Obesity and fertility
Obesity is increasingly recognised as a key factor influencing fertility (Vahratian & Smith 2009). Available data suggest that increased BMI in both men (Sallmen et al. 2006) and in women (Wise et al. 2010) is associated with delayed conception in a dose-dependent manner, with longer time and inability to conceive observed in those of greater BMI or if both partners are obese (Ramlau-Hansen et al. 2007). Mechanisms are multifactorial and not completely understood. For example, in women, obesity is associated with anovulation and menstrual irregularity but also with impaired oocyte development and quality (Metwally et al. 2007, Zain & Norman 2008, Klenov & Jungheim 2014). For men, there are less available data, though observational studies have suggested possible contributing factors may be increased testicular temperature with sitting (Hammoud et al. 2012), increased oestrogen production in adipose tissue (Shukla et al. 2014) and reduced sperm count and motility (Sermondade et al. 2013).
Obesity and maternal health in pregnancy and in the longer term
Numerous studies have documented the associations between maternal obesity and increased risk of multiple serious pregnancy complications for the mother in both the short and long term. These risks include hypertension and preeclampsia, gestational diabetes, antenatal depression and thromboembolic events (Kalliala et al. 2017). Women with obesity are more likely to experience induction of labour and caesarean section, with up to one in seven caesareans attributable to maternal obesity (Sebire et al. 2001, Dodd et al. 2011, Kalliala et al. 2017). Compared to normal weigh women, obese women are also more likely to have a stillbirth (odds ratio 5.2, 95% CI 2.5–10.9) or perinatal death, particularly in later gestations (Hazard ratios (95% CI) for foetal death before week 14: 0.8 (0.5–1.4), weeks 14–19: 1.6 (1.0–2.5), weeks 20–27: 1.9 (1.1–3.3), weeks 28–36: 2.1 (1.0–4.4), weeks 37–39: 3.5 (1.9–6.4) and weeks 40+: 4.6 (1.6–13.4) (Nohr et al. 2005). There is a dose–response relationship between maternal pre-pregnancy weight and severe maternal morbidity or mortality (Lisonkova et al. 2017). The absolute increases in numbers of deaths or cases of serious morbidity per 10,000 women were 17.6 for overweight women, and 24.9, 35.8 and 61.1 for women with obesity classes 1, 2 and 3, respectively. This places a considerable burden and health cost on antenatal services (Galtier-Dereure et al. 2000, Denison et al. 2009, 2014).
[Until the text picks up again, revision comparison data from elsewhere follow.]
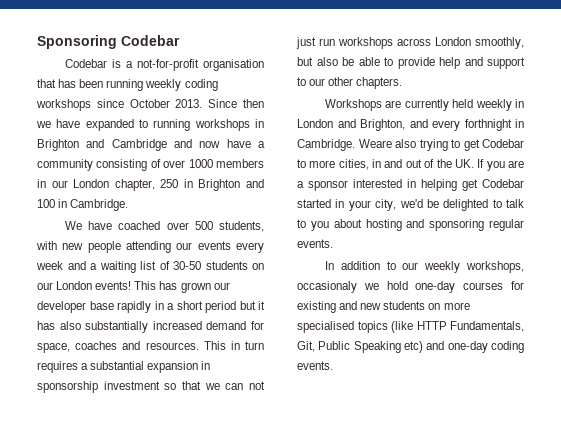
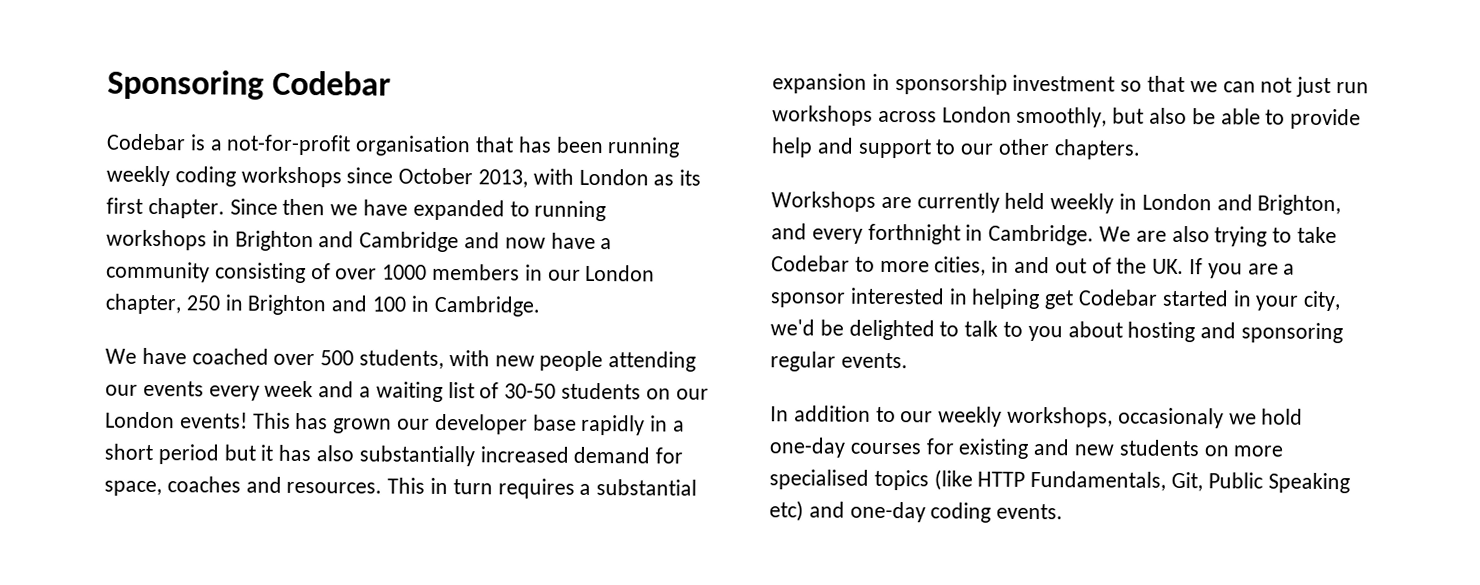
[175,99,203,108] 2013. -> [478,168,702,188] [106,197,225,219] 2013, with London as its first chapter.
[358,139,392,148] Weare -> [1099,226,1167,242] We are
[463,139,480,151] get -> [1297,226,1338,244] take

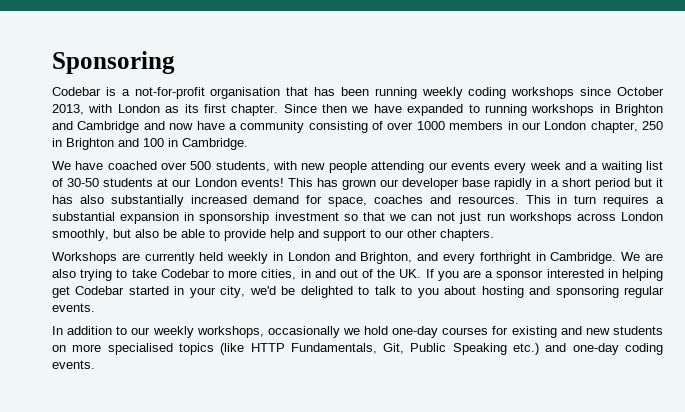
[272,70,392,96] Codebar -> (175, 62) none
[645,388,671,400] on -> [157,178,169,187] at
[867,223,961,245] forthnight -> [479,252,531,264] forthright
[1117,407,1224,429] occasionaly -> [267,326,340,338] occasionally
[769,500,804,522] etc) -> [513,343,540,355] etc.)

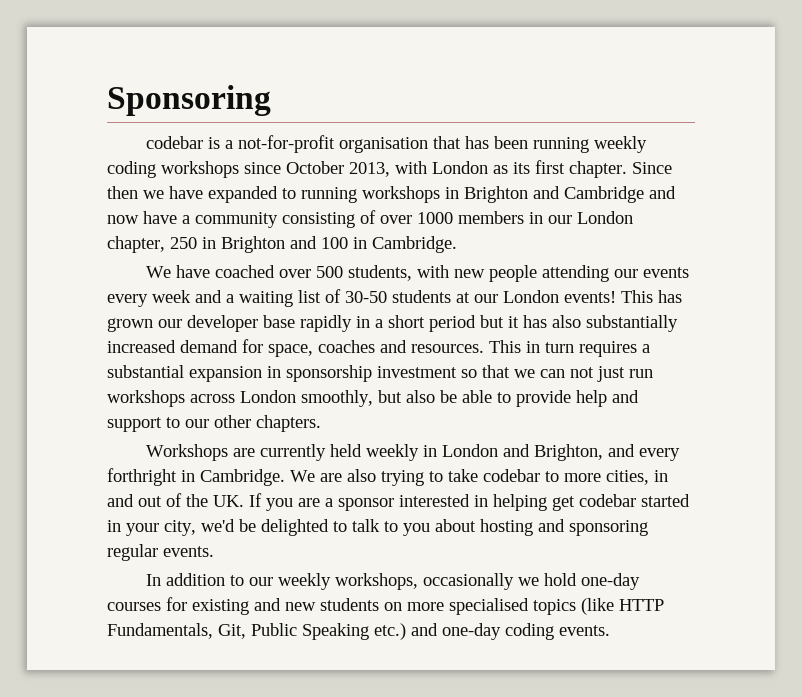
[52,87,101,96] Codebar -> [145,136,203,149] codebar
[160,269,210,278] Codebar -> [483,469,540,482] codebar
[75,286,125,295] Codebar -> [579,494,636,507] codebar

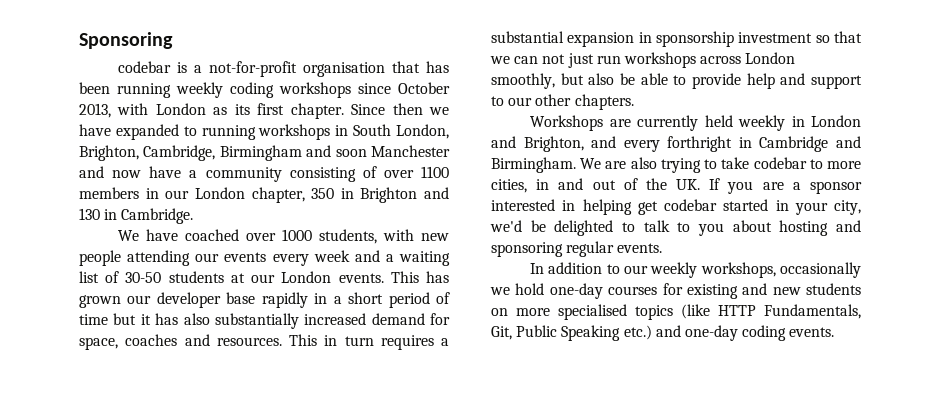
[464,186,644,203] Brighton and Cambridge -> [353,124,449,139] [79,145,450,161] South London, Brighton, Cambridge, Birmingham and soon Manchester
[417,212,453,224] 1000 -> [421,166,449,178] 1100
[170,236,348,253] 250 in Brighton and 100 -> [311,187,449,203] [79,208,100,220] 350 in Brighton and 130
[315,266,343,278] 500 -> [282,229,313,241] 1000
[564,291,616,303] events! -> [338,273,384,283] events.
(476, 323) none -> [436,292,451,304] [79,314,108,325] of time
[200,469,285,486] Cambridge. -> [759,136,861,152] [491,157,576,173] Cambridge and Birmingham.

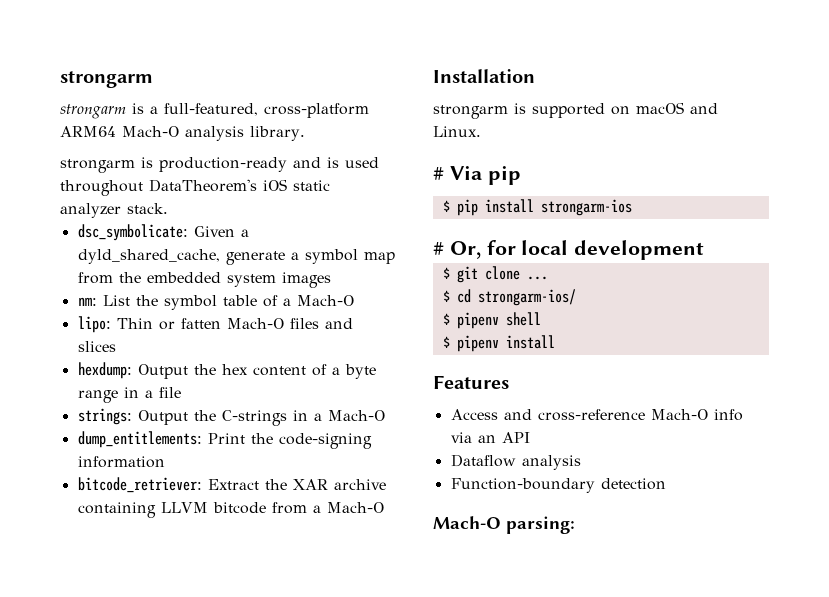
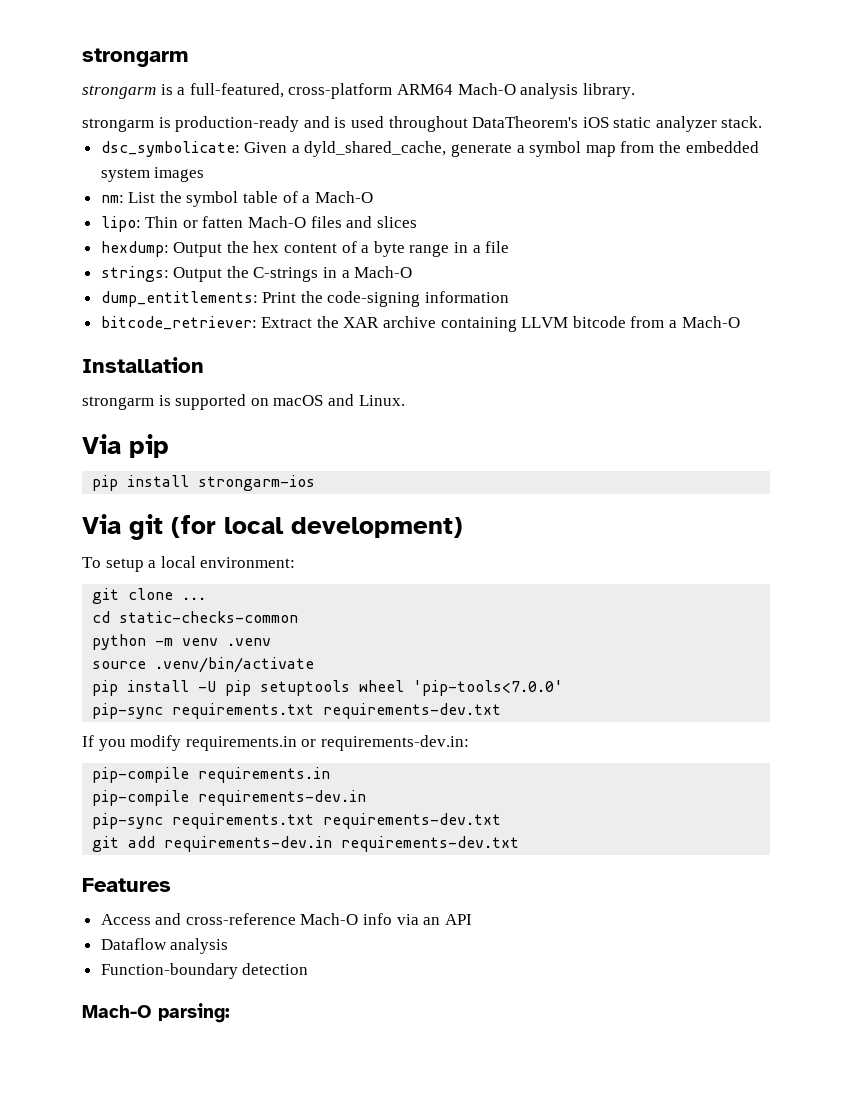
[433,167,444,180] # -> (405, 400) none
[442,200,450,212] $ -> (169, 446) none
[433,240,705,260] [442,266,548,283] [442,289,576,306] [442,312,541,329] [442,335,555,352] # Or, for local development // $ git clone ... // $ cd strongarm-ios/ // $ pipenv shell // $ pipenv install -> [82,514,463,540] [82,556,296,572] [92,588,207,604] [92,611,299,623] [92,634,272,650] [92,657,315,673] [92,680,564,696] [92,703,502,719] [82,735,469,751] [92,767,331,783] [92,790,367,806] [92,813,502,829] [92,836,520,852] Via git (for local development) // To setup a local environment: // git clone ... // cd static-checks-common // python -m venv .venv // source .venv/bin/activate // pip install -U pip setuptools wheel 'pip-tools<7.0.0' // pip-sync requirements.txt requirements-dev.txt // If you modify requirements.in or requirements-dev.in: // pip-compile requirements.in // pip-compile requirements-dev.in // pip-sync requirements.txt requirements-dev.txt // git add requirements-dev.in requirements-dev.txt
Being obese during pregnancy also has consequences for a woman’s health in later life. There is around a 50% greater odds of a woman developing diabetes (OR 1.47; 95% CI 1.11–1.94), chronic hypertension and cardiovascular disease during her lifetime, women with obesity during pregnancy have a 35% increased risk of premature mortality and increased risk of having a cardiovascular event (Hazard ratio (HR) for all-cause mortality 1.35, 95% CI 1.02–1.77; HR for cardiovascular events 1.32, 95% CI 1.02–1.68) (Lee et al. 2015). Maternal obesity also increases the likelihood of gynaecological cancers in later life including ovarian and endometrial cancer (Kalliala et al. 2017). While these observations have been noted from follow-up of women whose weight was measured during pregnancy, further work is needed to understand whether these adverse health effects are simply due to being obese in young adult life or whether the intersection of obesity and pregnancy confers additional adverse health risks for women compared to women who are obese but have not been pregnant.
Maternal obesity and consequences for the child
For the infant, risks of being born to an obese mother include macrosomia, stillbirth and neonatal death (Kalliala et al. 2017). Higher maternal BMI is the single largest predictor of being born large for gestational age (LGA) (Arendas et al. 2008), predisposing an individual to later life obesity and cardiometabolic disease. Babies born LGA are at 2- to 5-fold higher risk of childhood and adult obesity (Eriksson et al. 2001, Woo Baidal et al. 2016). Maternal obesity has been linked to increased risk of cardiovascular risk factors including glucose intolerance and insulin resistance, hypertension and dyslipidaemia in young adulthood (Hochner et al. 2012). We demonstrated increased risk of cardiovascular mortality in offspring of obese (HR 1.35, 95% CI 1.17–1.55), with a similar pattern in offspring born to overweight mothers, compared to normal-weight mothers (Reynolds et al. 2013). Offspring born to both obese and overweight mothers were also at significantly increased risk of a hospital admission with a cardiovascular event (Reynolds et al. 2013). This finding has been replicated in a population born to mothers who were overweight (Eriksson et al. 2014) suggesting these observations are robust.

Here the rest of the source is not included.